Speechless

by panchostokes (badwolfrun)



Series: Prompt Fics [5]
Category: MacGyver (TV 2016)
Genre: Fluff, JACK COMES BACK AND NOBODY CAN TELL ME OTHERWISE, M/M, Reunion Fluff, Tad bit of angst in the beginning
Language: English
Status: Completed
Published: 2019-11-09
Updated: 2019-11-09
Packaged: 2021-01-26 05:13:26
Rating: General Audiences
Warnings: No Archive Warnings Apply
Chapters: 1
Words: 1,603
Publisher: archiveofourown.org
Story URL: https://archiveofourown.org/works/21368719
Author URL: https://archiveofourown.org/users/badwolfrun/pseuds/panchostokes
Summary: Mac spends a lot of time in Jack's apartment when he's gone, but what happens when Jack comes back?
Relationships: Jack Dalton/Angus MacGyver (MacGyver TV 2016)
Series: Prompt Fics [5]
Series URL: https://archiveofourown.org/series/1540795
Comments: 23
Kudos: 115





	Speechless

**Author's Note:**

> dont-stop-believin-in-klaine sent me the prompt "you came back" for macdalton AND HERE WE ARE, STARTING THE DAY OUT RIGHT WITH A NICE GOOD HEAPING OF ANGST! (Angst turned to reunion fluff 😘) I will never tire of MacDalton reunions after Jack’s departure and I hope y’all won’t either lol
> 
> also s/o to underdefined67 for the giving me the idea for the couch bit
> 
> (also I suck at summaries sorry)

Mac walks through the threshold of Jack’s apartment with a deep sigh and a six pack of beer. 

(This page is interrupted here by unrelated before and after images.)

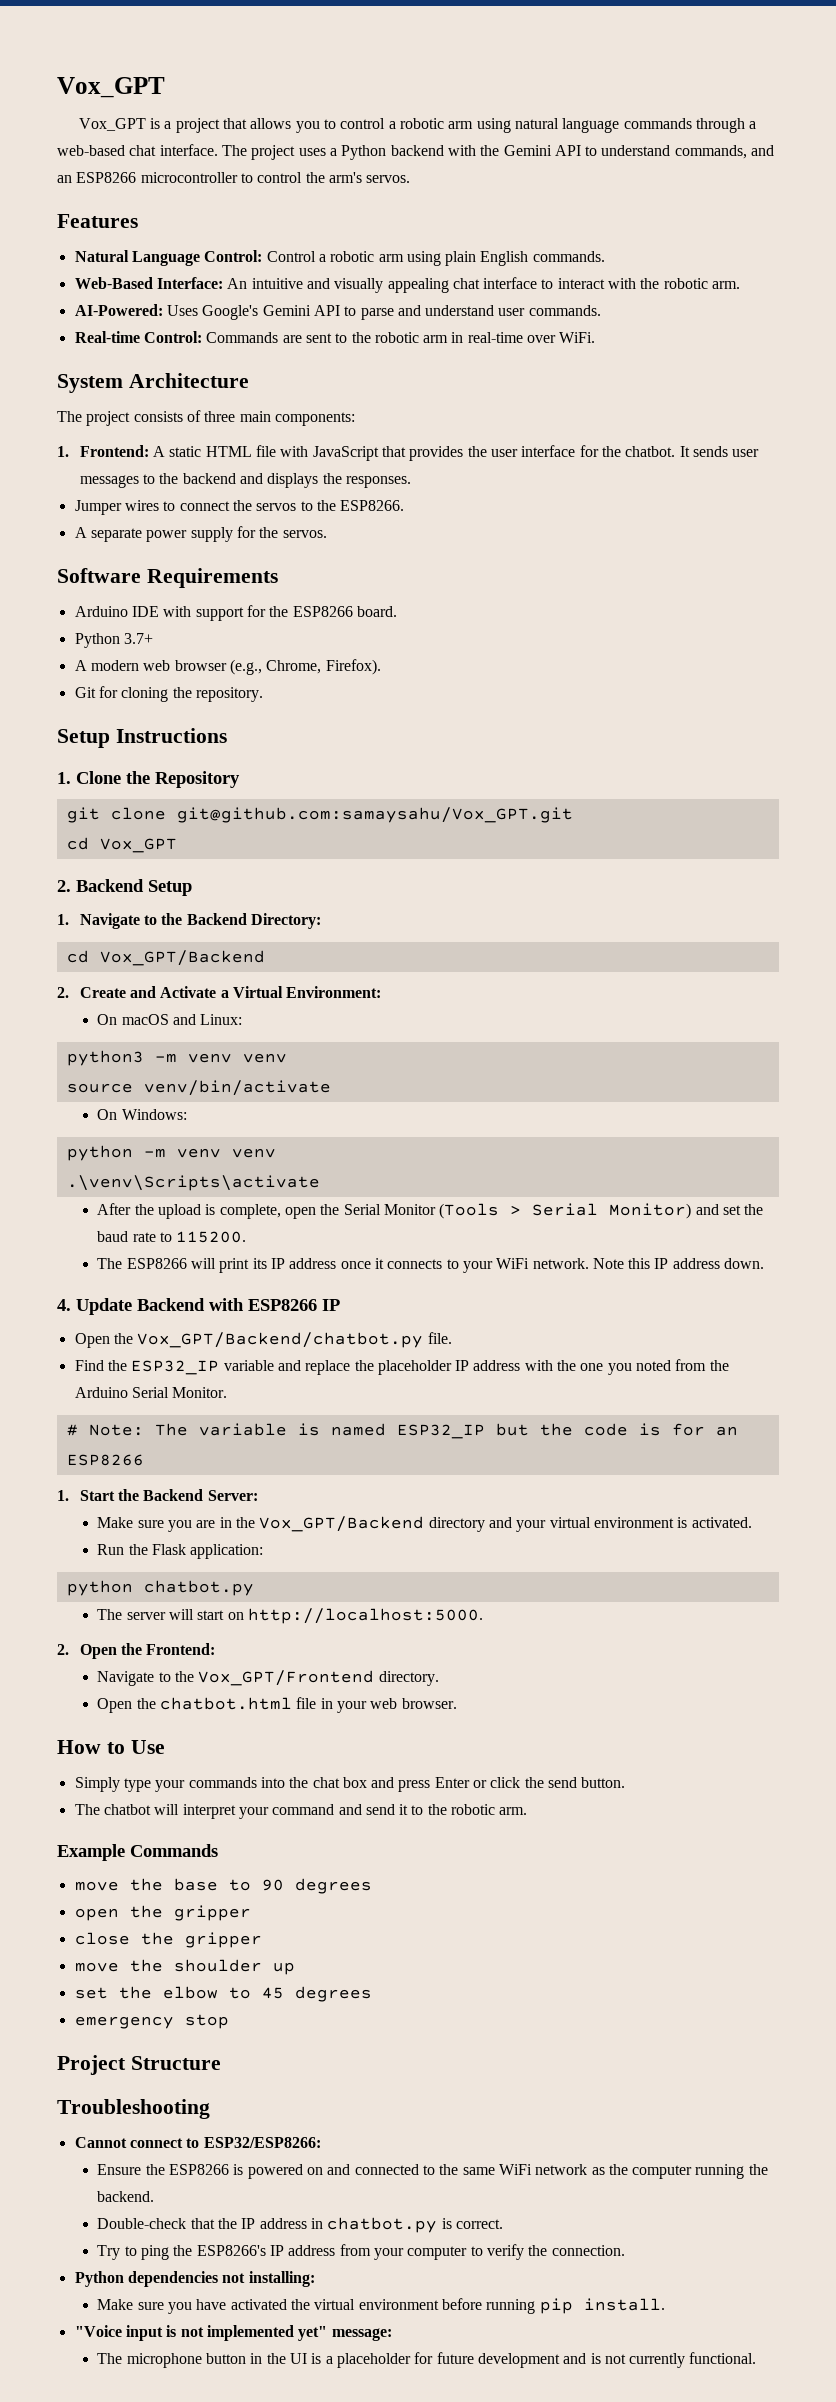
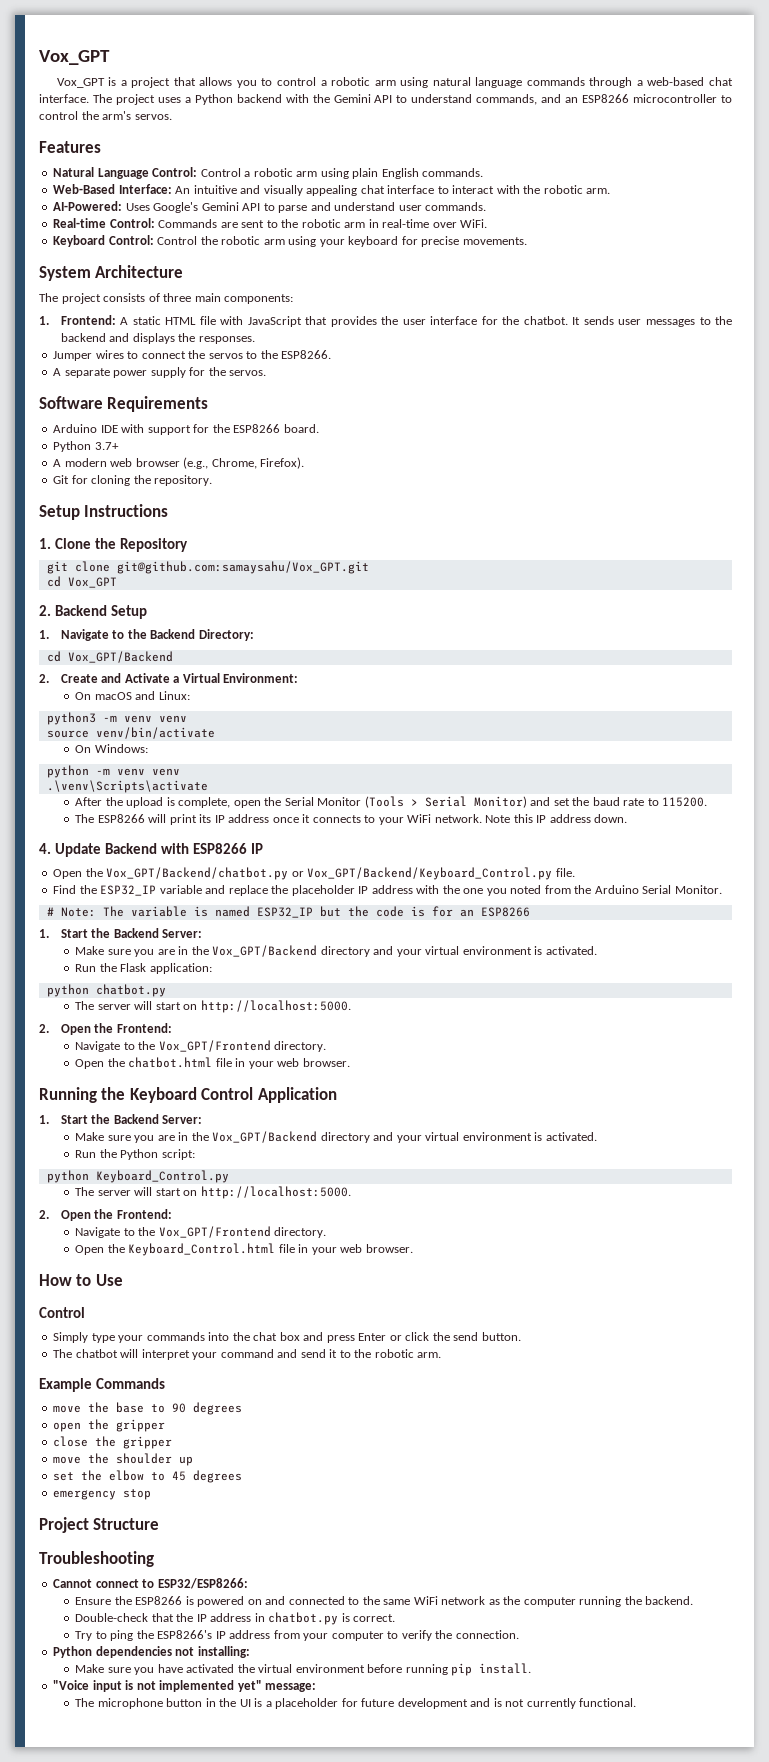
+ Keyboard Control: Control the robotic arm using your keyboard for precise movements.
- Open the Vox_GPT/Backend/chatbot.py file.
+ Open the Vox_GPT/Backend/chatbot.py or Vox_GPT/Backend/Keyboard_Control.py file.
+ Running the Keyboard Control Application
+ 1. Start the Backend Server:
+ Make sure you are in the Vox_GPT/Backend directory and your virtual environment is activated.
+ Run the Python script:
+ python Keyboard_Control.py
+ The server will start on http://localhost:5000.
+ 2. Open the Frontend:
+ Navigate to the Vox_GPT/Frontend directory.
+ Open the Keyboard_Control.html file in your web browser.
  How to Use
+ Control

He sets it on the coffee table in front of his couch as an offering to his absent friend before he does his routine sweep of the room to ensure that everything is undisturbed, outside of his own little touches, like the missing jacket from Jack’s closet, the shirt that is hung over the couch with a pillow and neatly folded blanket. 

As well as a few improvised improvements he know Jack will both love and hate when he returns--_if _he ever returns--such as the aforementioned couch that was not previously in Jack’s apartment, that didn’t even belong to Jack.

It was Mac’s couch, well, Mac and Bozer’s couch, that they had swapped out with the theater seats, on a night where Mac, Riley and Bozer decided they needed a touch of Jack Dalton in Mac’s house, which was becoming less of a living space and more of a shared hang-out hub, as everyone was moving on to living with other people. 

They knew that in the end, Jack won’t mind, would have even suggested the idea himself, if he were there.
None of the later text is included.